Les minutes de l’interception du navire voyou turc à la frontière mauritanienne
L’immobilisation de ce navire turc est le fruit d’une mutualisation d’actions triangulaire entre la marine nationale, des entités locales spécialisées dans la lutte contre le trafic de stupéfiants, dont l’Ocrtis, l’Umcc… et leurs partenaires étrangers. Une synergie qui a permis de recueillir une manne d’informations sur le navire à l’enseigne «Mv-Rona», catalogué «navire-voyou» pour ses multiples prestations criminelles à travers le monde, relatives au trafic international de drogue dure. Figurant depuis lors, dans le viseur des agences de la coopération policière internationale, le navire «Mv-Rona» est localisé courant février dernier, par le renseignement international, aux Pays-Bas. Si le renseignement s’est à nouveau intéressé au navire Turc, c’est parce qu’il «venait d’embarquer une forte cargaison de cocaïne dont la destination finale est un pays de l’Afrique de l’Ouest». Des informations qui seront constamment mises à jour et progressivement transmises à la marine nationale pour des missions opérationnelles en mer. Le 20 mars dernier, le navire Turc «Mv-Rona» est localisé dans les eaux mauritaniennes, où il marque une escale. Deux jours après, l’embarcation quitte Nouakchott, emprunte les eaux internationales, avant de faire cap vers le Sénégal. La marine nationale qui avait des informations détaillées sur la feuille de route du navire Turc, poste l’un de ses patrouilleurs, le «Fouladou», à la frontière avec la Mauritanie. La mission consistait à intercepter le navire suspect et à l’arraisonner pour mettre la main sur sa cargaison suspecte de cocaïne.

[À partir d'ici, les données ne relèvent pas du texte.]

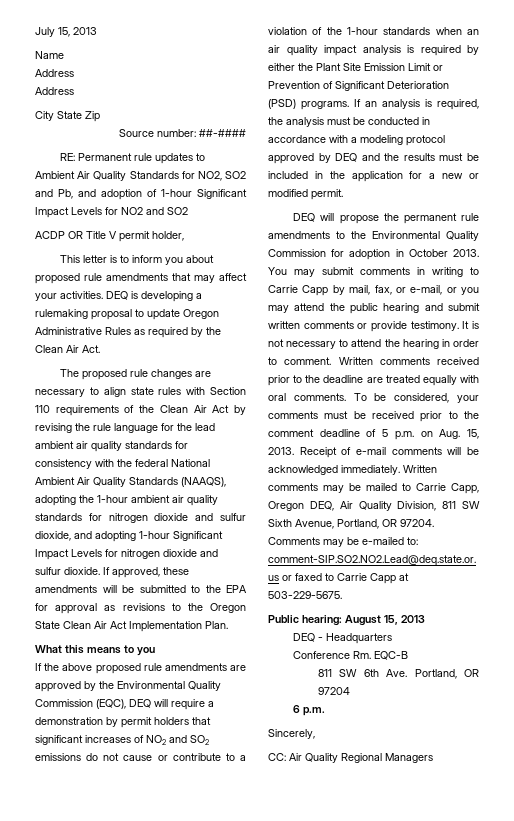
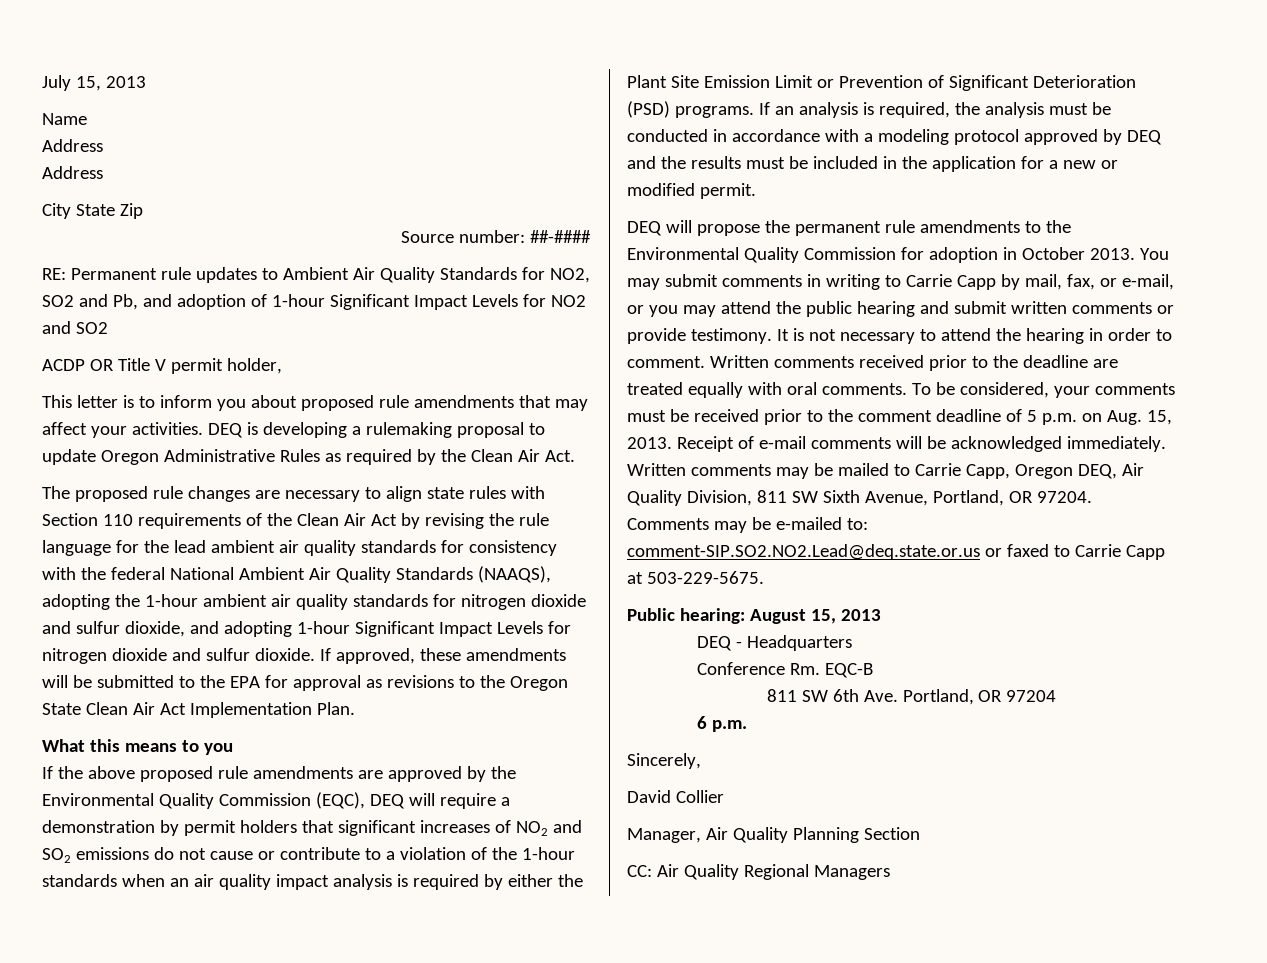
+ David Collier
+ Manager, Air Quality Planning Section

La vidéo montrant des sacs suspects jetés précipitamment en mer
Ce que les commandos marins du patrouilleur «Fouladou» vont faire le 22 mars dernier. Le navire «Mv-Rona» est repéré en haute mer dans les eaux sénégalaises, à la frontière avec la Mauritanie. Seulement, dès qu’ils ont aperçu le patrouilleur de la marine, les membres de l’équipage du navire suspect s’empressent, à tour de bras, de jeter plusieurs sacs suspects en mer. L’instant est filmé par les marins patrouilleurs au moment d’immobiliser le navire. Après avoir cerné les membres de l’équipage du navire, ils décident de perquisitionner plusieurs compartiments, sans succès. L’équipage avait (comme vu dans une vidéo), pris le soin de jeter l’ensemble du stock qui se trouvait à bord en mer.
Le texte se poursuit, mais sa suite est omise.